Melalui pendekatan inovatif dan edukatif, para mahasiswa membantu UMKM ini bertransformasi ke ranah digital, lewat pemanfaatan platform e-commerce Shopee Food.
Selama kegiatan berlangsung, mahasiswa membekali pelaku usaha, dengan pelatihan langsung mengenai cara mendaftar dan mengelola produk di Shopee Food, menyusun katalog digital, menjalankan promosi daring, serta menjaga performa layanan yang kompetitif.
Program ini menjadi langkah strategis, untuk memperluas jangkauan pasar, dan meningkatkan daya saing UMKM di era digital.
Dosen pendamping kegiatan, Yuyun Karystin Meilisa Suade, S.M., M.M., turut hadir memberikan penguatan materi dan supervisi secara intensif kepada tim mahasiswa maupun mitra UMKM.

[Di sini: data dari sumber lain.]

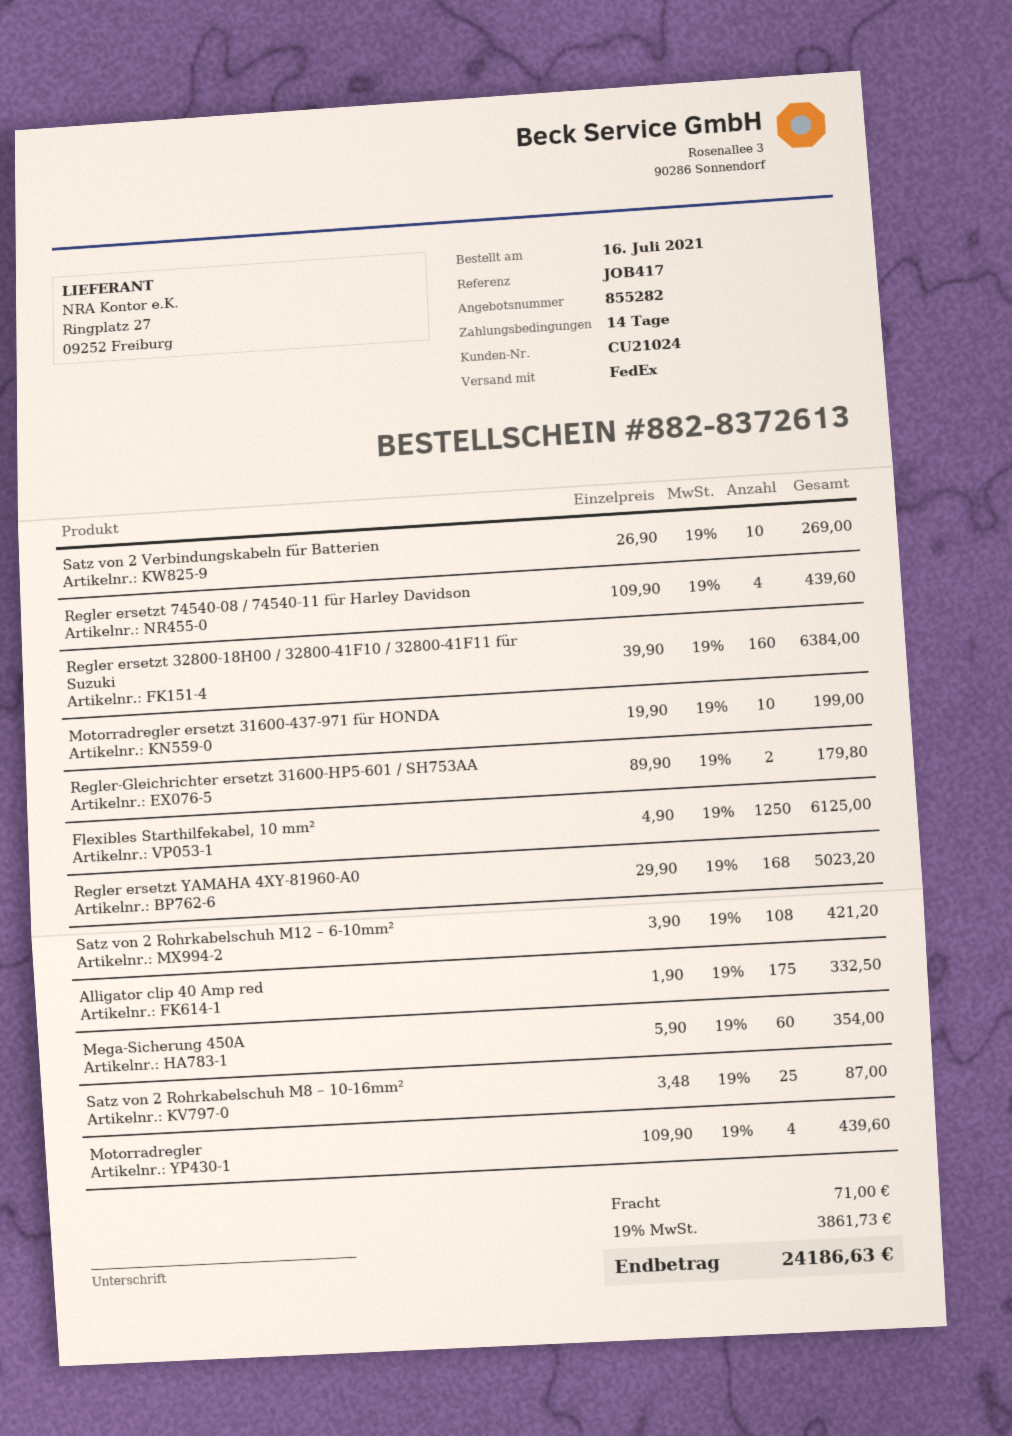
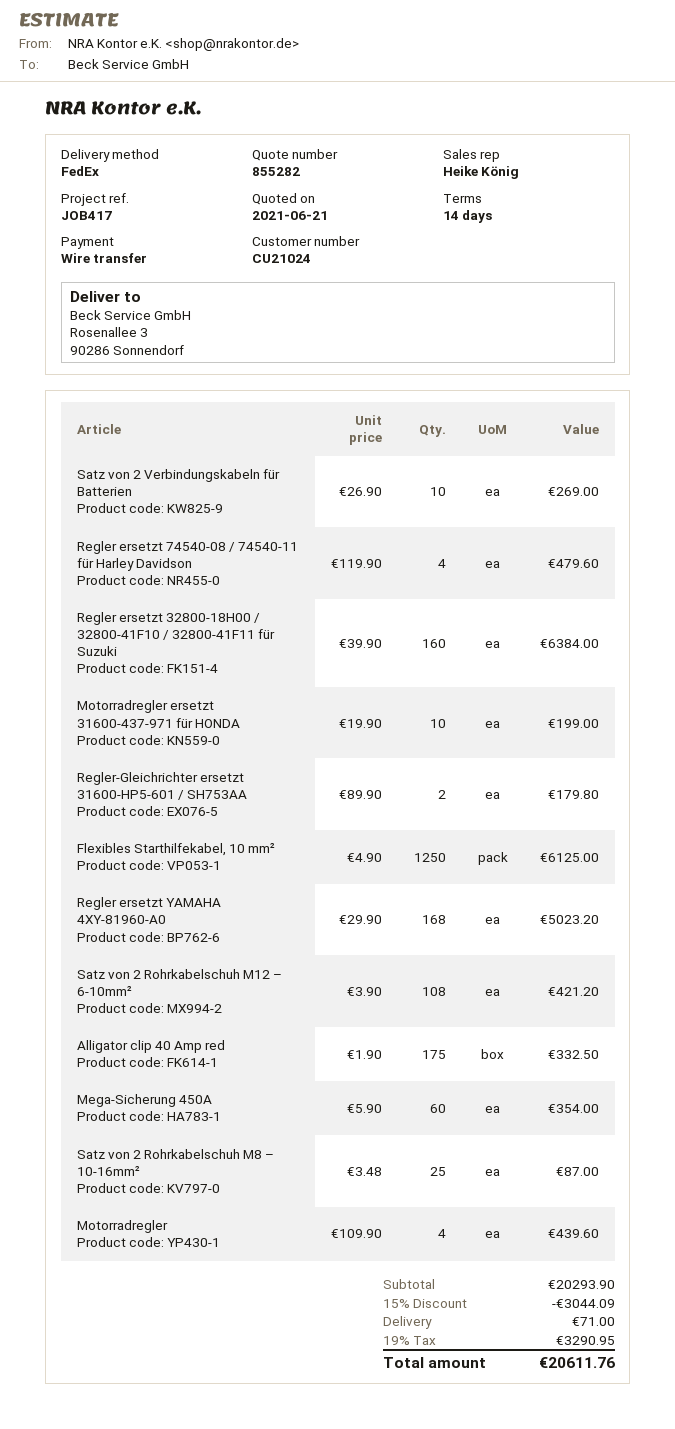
Regler ersetzt 74540-08 / 74540-11 für Harley Davidson: 4 x 109.90 = 439.60 -> 4 x 119.90 = 479.60
discount: none -> 15% = 3044.09
tax: 19% = 3861.73 -> 19% = 3290.95
total: 24186.63 -> 20611.76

Kehadirannya memastikan bahwa proses pendampingan berjalan efektif, terstruktur, dan berdampak nyata terhadap pengembangan bisnis mitra.
“Pelaku UMKM seperti Anugrah Soya, butuh dorongan dan pendampingan, agar tidak tertinggal dalam arus digitalisasi. Kegiatan ini menjadi bukti nyata, mahasiswa juga bisa hadir sebagai katalis perubahan,” ujar Yuyun.
Dampak positif dari kegiatan ini, langsung dirasakan oleh UMKM Anugrah Soya.
Selain memahami pentingnya pemanfaatan teknologi dalam pengelolaan usaha, pelaku UMKM juga mendapatkan wawasan baru, dalam menjangkau pelanggan secara lebih luas, melalui platform digital yang mudah diakses.
Tak hanya memberikan kontribusi bagi UMKM, program Social Impact Challenge juga menjadi ruang belajar kontekstual bagi mahasiswa.
Mereka terlibat langsung dalam proses identifikasi masalah, penyusunan solusi, hingga eksekusi program yang berdampak.
Hal ini memperkuat kompetensi mahasiswa dalam hal komunikasi, kolaborasi, dan problem solving dalam dunia nyata.
Dengan semangat kolaborasi dan kepedulian sosial, kegiatan ini menegaskan peran penting perguruan tinggi, dalam menjembatani kebutuhan masyarakat, dengan keahlian generasi muda.
Social Impact Challenge menjadi bukti, transformasi digital UMKM dapat dimulai dari langkah sederhana yang tepat sasaran, dan digerakkan oleh semangat mahasiswa untuk membawa perubahan.